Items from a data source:
******************************

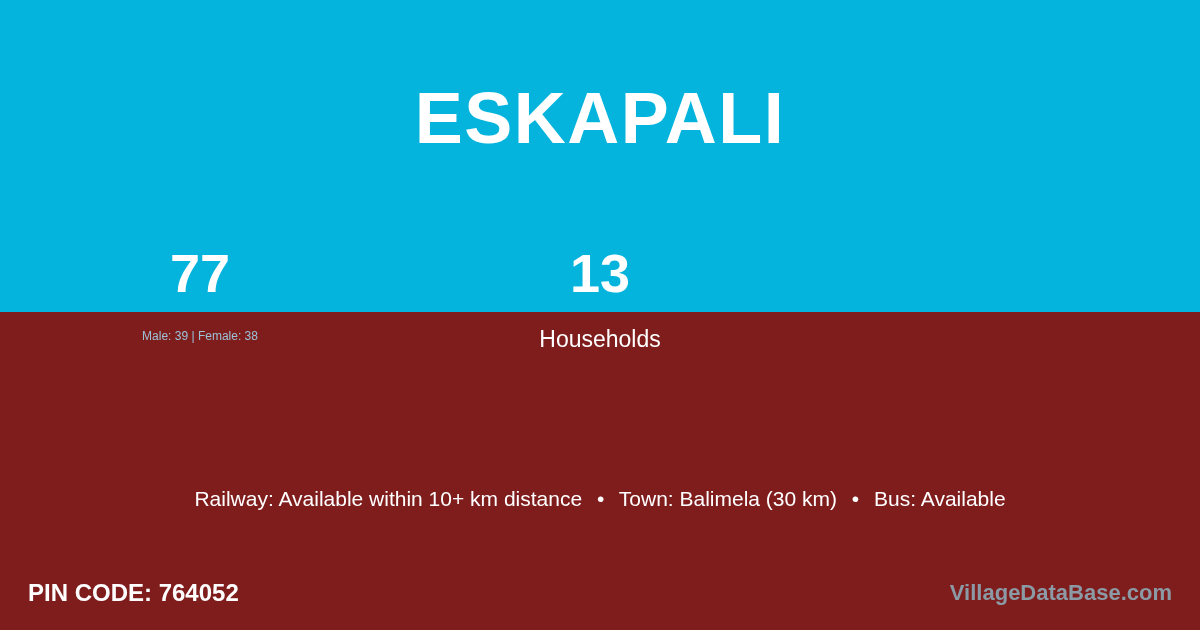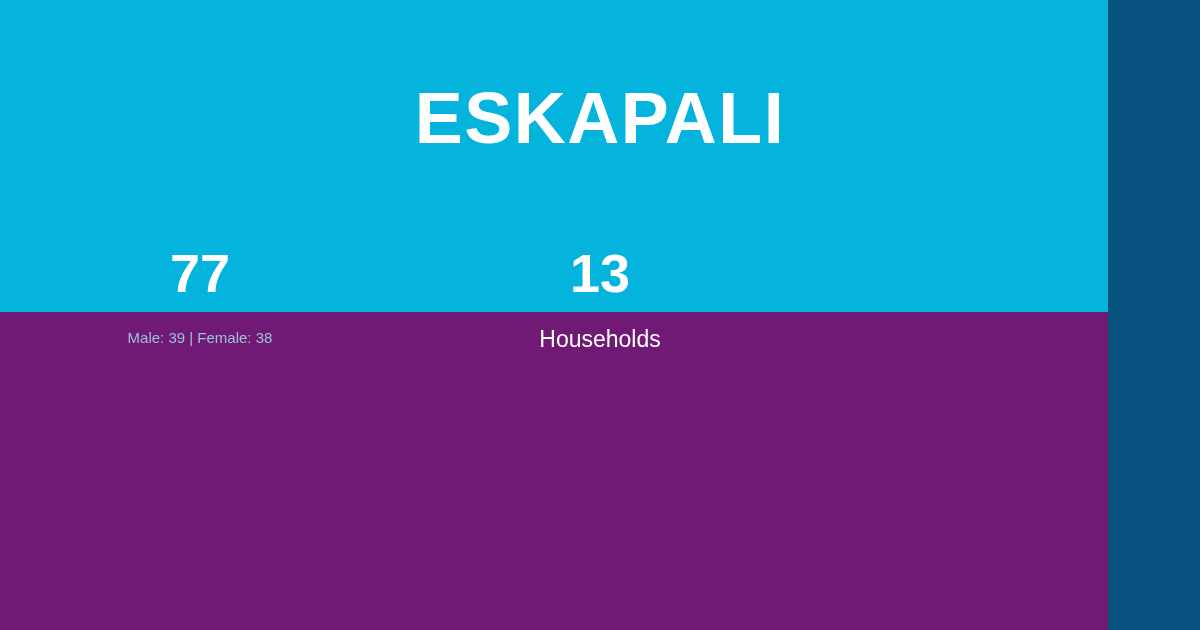--- a/index.html
+++ b/index.html
@@ -10,23 +10,23 @@
   body {
     width: 1200px;
     height: 630px;
     background: #07527e;
     font-family: "Liberation Sans", sans-serif;
     overflow: hidden;
   }
 
   .card {
     position: relative;
-    width: 1108px;
+    width: 1200px;
     height: 630px;
-    background: #701a75;
+    background: #7f1d1d;
     overflow: hidden;
   }
 
   
   .top-band {
     position: absolute;
     left: 0;
     top: 0;
     width: 1200px;
     height: 312px;
@@ -91,21 +91,21 @@
     display: block;
     font-size: 23px;
     font-weight: normal;
     line-height: 1.0;
     color: #ffffff;
     padding-top: 16px;
     white-space: nowrap;
   }
   .stat-sub {
     display: block;
-    font-size: 15px;
+    font-size: 12px;
     font-weight: normal;
     line-height: 1.0;
     color: #9cc2d6;
     padding-top: 18px;
     white-space: nowrap;
   }
 
   
   .infra {
     position: absolute;
@@ -174,15 +174,26 @@
     <div class="stat">
       <span class="stat-value">13</span>
       <span class="stat-label">Households</span>
     </div>
 
     <div class="stat">
     </div>
 
   </div>
 
+  <div class="infra">
+    <span>Railway: Available within 10+ km distance</span>
+    <span class="infra-sep">•</span>
+    <span>Town: Balimela (30 km)</span>
+    <span class="infra-sep">•</span>
+    <span>Bus: Available</span>
+  </div>
 
+  <div class="footer">
+    <span class="pin-code">PIN CODE: 764052</span>
+    <span class="brand">VillageDataBase.com</span>
+  </div>
 
 </div>
 
 </body></html>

******************************

Problem details:
Every line from the one containing "Balimela (30 km)</span>" through the last line above should be retyped exactly; no other lines are wanted.

Written answer:
+    <span>Town: Balimela (30 km)</span>
+    <span class="infra-sep">•</span>
+    <span>Bus: Available</span>
+  </div>
 
+  <div class="footer">
+    <span class="pin-code">PIN CODE: 764052</span>
+    <span class="brand">VillageDataBase.com</span>
+  </div>
 
 </div>
 
 </body></html>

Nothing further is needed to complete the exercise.